LW: “No way, shape or form. I respect Nick a lot and I think he’s a great guy, and I think that because I’m coming from within, I know a lot of people here from a lot different places, so I was really able to step up and fix and finish some of Nick’s projects. And Anthony and I, we come from very different backgrounds, but for some reason we work very well together, because we just both want to see the best for all the students on campus.”
AV: “You just explained it really well. We both come from different backgrounds and we both have different ways of looking at things, but we really ultimately have the same goal and that’s to better the lives of students on campus.”
I know you went into the role trying to help SGA relationships with student organizations, improving those relationships, and you talked briefly about campus diversity too, but also LGBTQIA issues, can you elaborate on that?
LW: “I think it’s especially important right now that we do this kind of advocacy work. So I’m doing this work actually for a class. I’m doing a history of policy related to gender inclusion. I’m working with my professor in the hopes that the research that I’ve done will be pushed into policy at the university and creating more gender inclusive housing on campus … That’s something I’m working on as one of my personal projects.”
Something that’s gotten a little more attention is the sanctuary campus movement and your involvement on the newly established task force. Do you think that’s big going into this campaign? Because I know there are lots of students who are either dissatisfied with the SGA or with the administration.
LW: “I think the people who are dissatisfied with the SGA don’t know [or] understand what SGA is.”
AV: “Let me put it this way. I think that the recent actions on immigration are extremely problematic and I think everybody on campus agrees, whether it be the administration, the SGA, the general student body, whatever.”

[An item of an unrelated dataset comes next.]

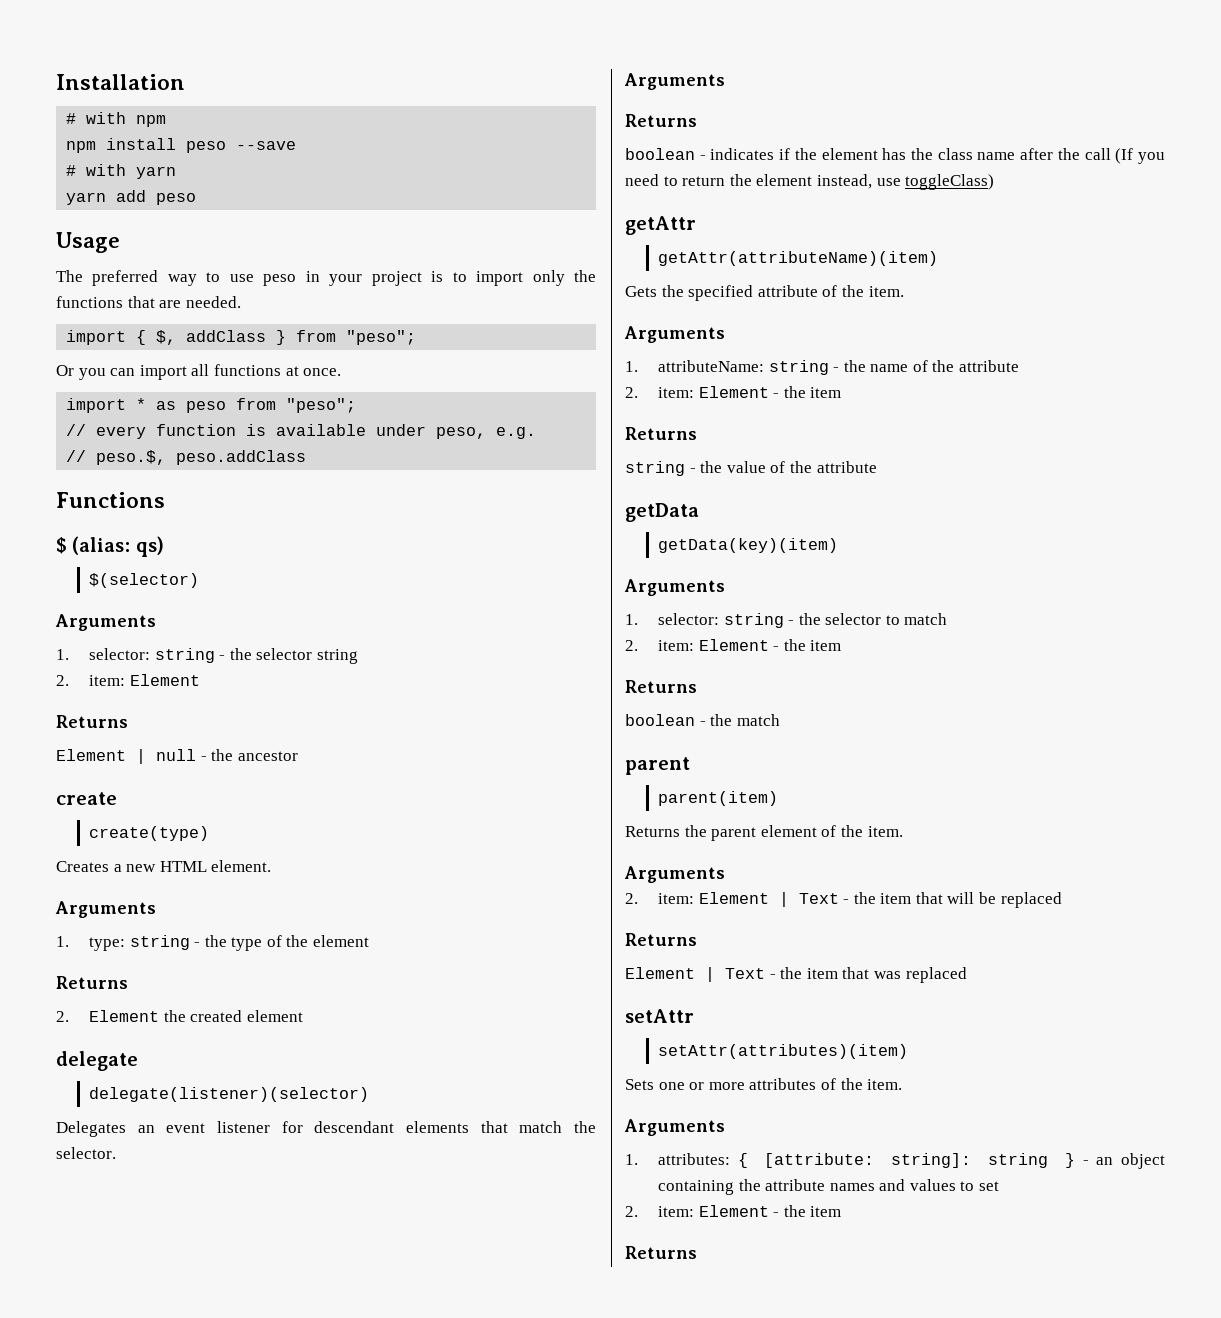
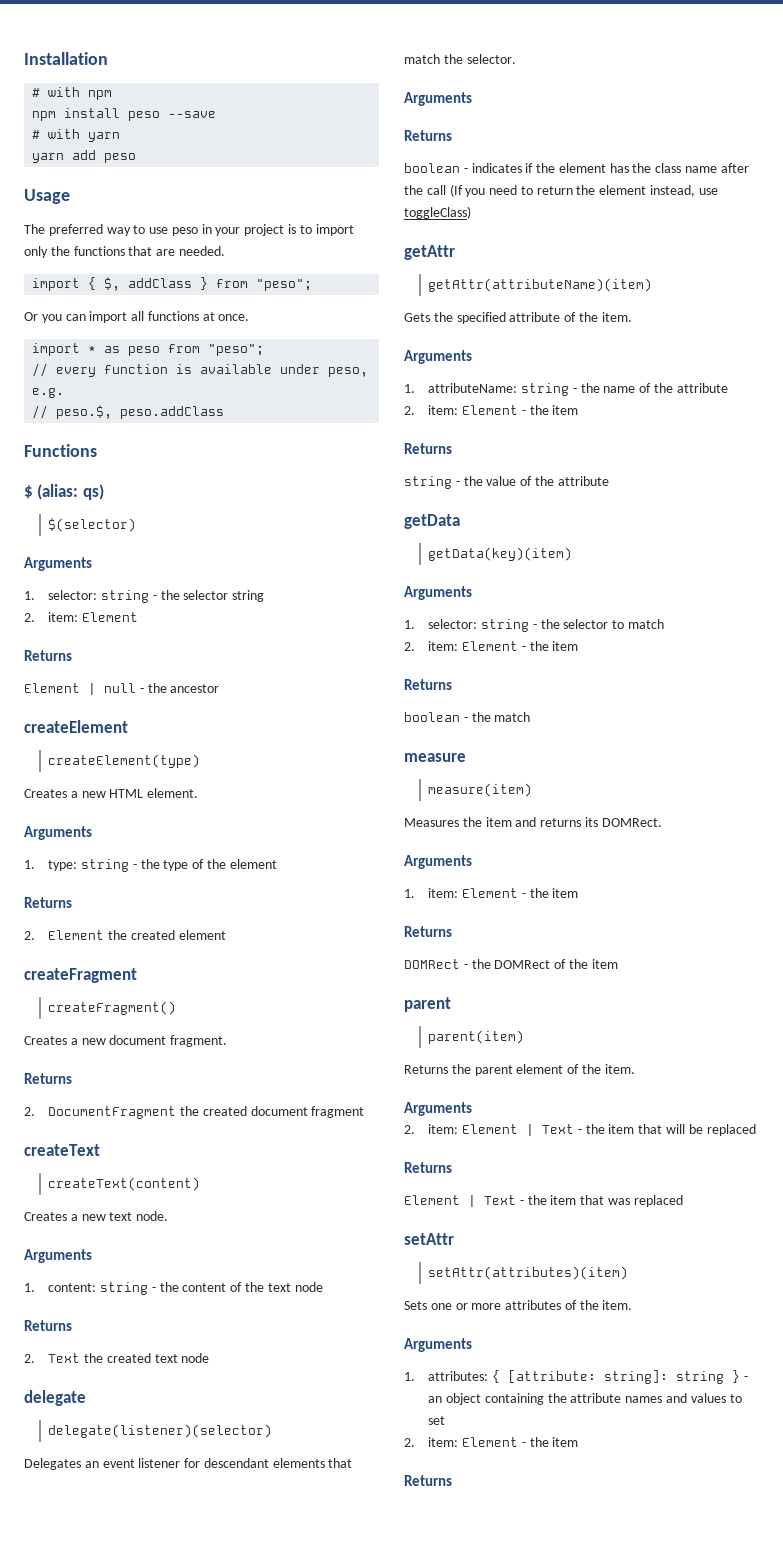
[56,792,117,805] [88,826,209,841] create // create(type) -> [24,720,128,733] [48,754,201,768] createElement // createElement(type)
(303, 1016) none -> [24,968,137,983] [48,1001,177,1015] [24,1035,228,1047] [24,1073,72,1084] [24,1106,365,1119] [24,1144,100,1156] [48,1177,201,1191] [24,1211,169,1221] [24,1249,92,1263] [24,1282,323,1295] [24,1320,72,1331] [24,1353,210,1363] // createFragment // createFragment() // Creates a new document fragment. // Returns // 2. DocumentFragment the created document fragment // createText // createText(content) // Creates a new text node. // Arguments // 1. content: string - the content of the text node // Returns // 2. Text the created text node
(780, 720) none -> [404,753,466,762] [428,783,533,797] [404,817,662,827] [404,855,472,869] [404,888,579,898] [404,926,452,937] [404,959,618,969] // measure // measure(item) // Measures the item and returns its DOMRect. // Arguments // 1. item: Element - the item // Returns // DOMRect - the DOMRect of the item

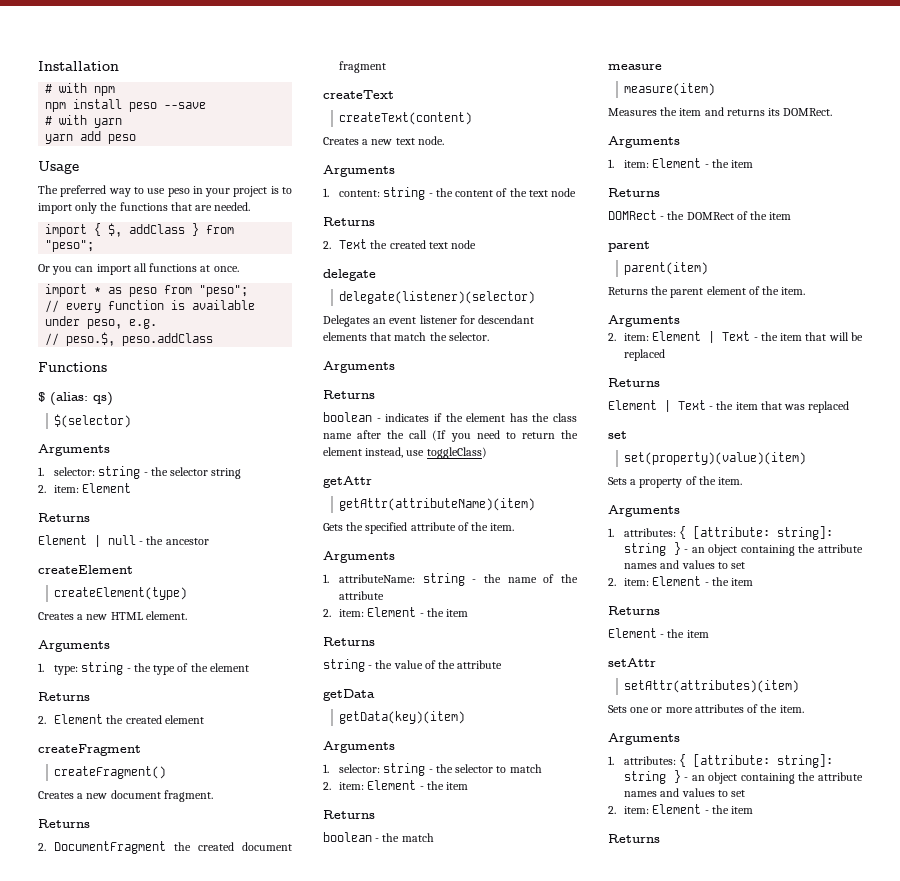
(683, 1201) none -> [608,431,627,439] [624,452,807,465] [608,476,743,488] [608,505,680,517] [608,526,834,540] [624,542,863,556] [624,560,746,569] [608,576,754,586] [608,606,660,615] [608,628,709,638] // set // set(property)(value)(item) // Sets a property of the item. // Arguments // 1. attributes: { [attribute: string]: string } - an object containing the attribute names and values to set // 2. item: Element - the item // Returns // Element - the item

I mean, most students recognize that you guys — you, the SGA, as well as the administration – [say] that, but are just curious about the actions going forward:
AV: “I was also the co-sponsor to a motion before [SGA] Senate, denouncing the executive orders, outreaching to our legislative representatives, our senators, our congress-people and our governor as well, which mentioned their advocacy on the behalf of those affected and what we’d like to see become of it. And also, we’ll be sitting on the immigration task force that has been recently implemented by the chancellor. But at the same time, I think … we really need to provide adequate education on what a sanctuary campus actually entails and compare that to what the chancellor has already implemented and promised.”
LW: “After the chancellor sent out his first email, we wrote a letter from the SGA to the Chancellor saying, ‘This wasn’t enough.’ And then within two days after that, he sent out a different email. He actually pushed through res-life, making sure all these resources were widely available to students… For us, we’re trying to make sure that the resources are as widely spread around these things, so people know what’s happening and they know how to get connected.
What is your favorite thing about each other?
LW: “I think what’s really great about Anthony is that he’s just a good guy. There are a lot people who want to do things out of ambition, out of pride, and I just do not see that about him.
AV: “What I appreciate most about Lily is her incredible work ethic and her desire to really affect change. I can call her—I do—at literally any point in the day or the night to call about some SGA thing that happened, a development, you know, something that we need to work on immediately, something Lily needs to get done. We’re constantly on. We’re constantly working.